*** Source material ***

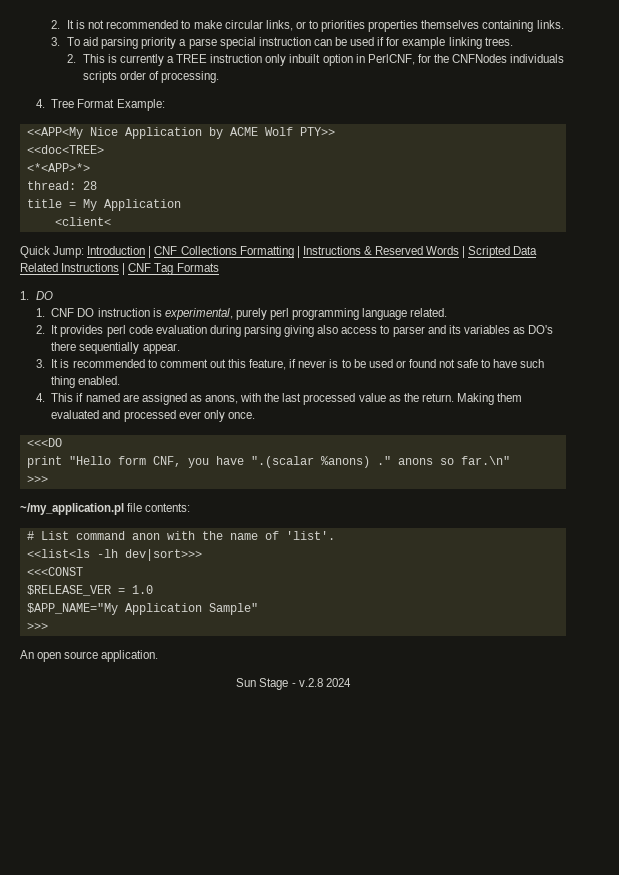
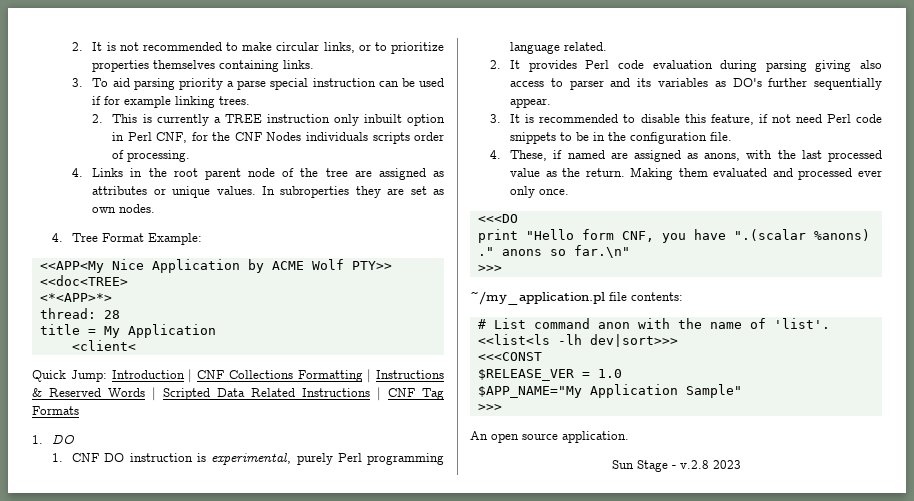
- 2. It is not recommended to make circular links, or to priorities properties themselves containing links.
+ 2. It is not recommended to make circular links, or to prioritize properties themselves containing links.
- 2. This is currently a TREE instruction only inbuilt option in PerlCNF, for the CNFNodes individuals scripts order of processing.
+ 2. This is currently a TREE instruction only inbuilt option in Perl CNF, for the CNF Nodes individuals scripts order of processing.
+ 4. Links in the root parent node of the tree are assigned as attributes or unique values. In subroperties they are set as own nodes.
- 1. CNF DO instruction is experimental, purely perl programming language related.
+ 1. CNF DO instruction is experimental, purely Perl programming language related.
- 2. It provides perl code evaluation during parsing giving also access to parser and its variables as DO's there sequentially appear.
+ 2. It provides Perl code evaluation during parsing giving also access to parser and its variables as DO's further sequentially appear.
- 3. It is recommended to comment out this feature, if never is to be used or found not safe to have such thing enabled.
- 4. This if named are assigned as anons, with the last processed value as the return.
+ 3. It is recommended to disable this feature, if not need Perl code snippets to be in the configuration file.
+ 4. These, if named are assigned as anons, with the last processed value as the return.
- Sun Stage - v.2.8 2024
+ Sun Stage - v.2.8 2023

***

What you will do: The span to give again runs from the line with "4. These, if" through the last line of the records above; reproduce it exactly and nothing more.

Task output:
+ 4. These, if named are assigned as anons, with the last processed value as the return.
- Sun Stage - v.2.8 2024
+ Sun Stage - v.2.8 2023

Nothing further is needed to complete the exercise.